Mais c'est l'introduction en Bourse en 2016 qui marque le vrai tournant. Lors de son IPO, le groupe lève des centaines de millions d'euros pour une valorisation d'un milliard d'euros (Basic Fit est valorisé 1,8 milliard aujourd'hui). Un développement très à l'anglo-saxonne dans un univers très peu doté sur le plan capitalistique.

"Cela est directement lié à notre modèle économique. Si vous souhaitez faire du sport avec nous, vous pouvez le faire pour 15,99 euros par mois, c'est très peu, explique René Moos. C’est l’évolution des marchés: le segment intermédiaire disparaît. [Basic Fit] ce n'est pas une salle de sport avec sauna, piscine et serviettes toujours fraîches. Souvent, les gens veulent juste faire de l'exercice et s'évader un peu."

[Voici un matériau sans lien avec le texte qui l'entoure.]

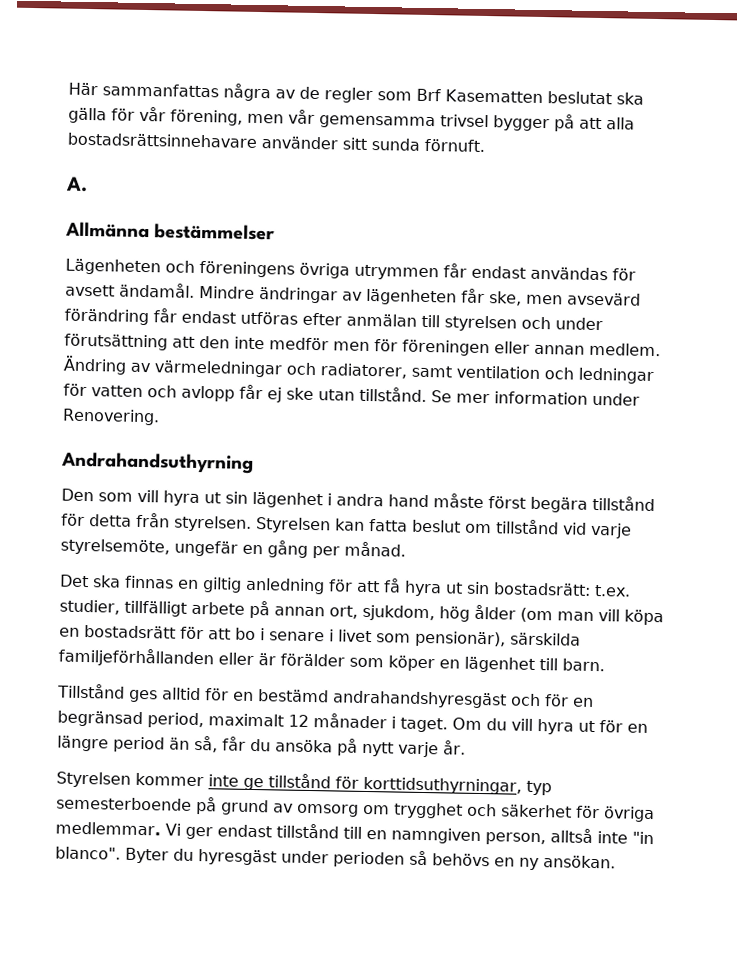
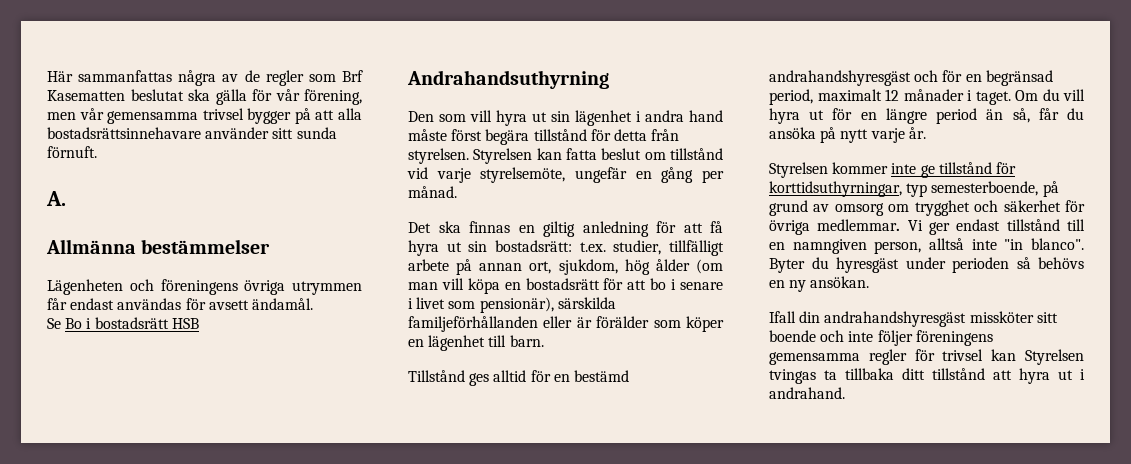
- Lägenheten och föreningens övriga utrymmen får endast användas för avsett ändamål. Mindre ändringar av lägenheten får ske, men avsevärd förändring får endast utföras efter anmälan till styrelsen och under förutsättning att den inte medför men för föreningen eller annan medlem. Ändring av värmeledningar och radiatorer, samt ventilation och ledningar för vatten och avlopp får ej ske utan tillstånd. Se mer information under Renovering.
+ Lägenheten och föreningens övriga utrymmen får endast användas för avsett ändamål.
+ Se Bo i bostadsrätt HSB
- Styrelsen kommer inte ge tillstånd för korttidsuthyrningar, typ semesterboende på grund av omsorg om trygghet och säkerhet för övriga medlemmar.
+ Styrelsen kommer inte ge tillstånd för korttidsuthyrningar, typ semesterboende, på grund av omsorg om trygghet och säkerhet för övriga medlemmar.
+ Ifall din andrahandshyresgäst missköter sitt boende och inte följer föreningens gemensamma regler för trivsel kan Styrelsen tvingas ta tillbaka ditt tillstånd att hyra ut i andrahand.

Simple, efficace et pas cher, c'est ce qui a séduit les Français qui n'étaient pas les plus grands adeptes de salle de sport jusqu'alors. "Seulement 10% des Français fréquentent une salle de sport contre 12% en Allemagne, 17% aux Pays-Bas et même 20% au Royaume-Uni et 22% aux Etats-Unis", indique Fabien Rouget.

"Il y a un retard français qu'on essaie de combler, on veut maintenant s'implanter dans toutes les villes de moins de 30.000 habitants", annonce-t-il.

Il va falloir s'habituer à voir des sacs à dos gris et orange vraiment partout.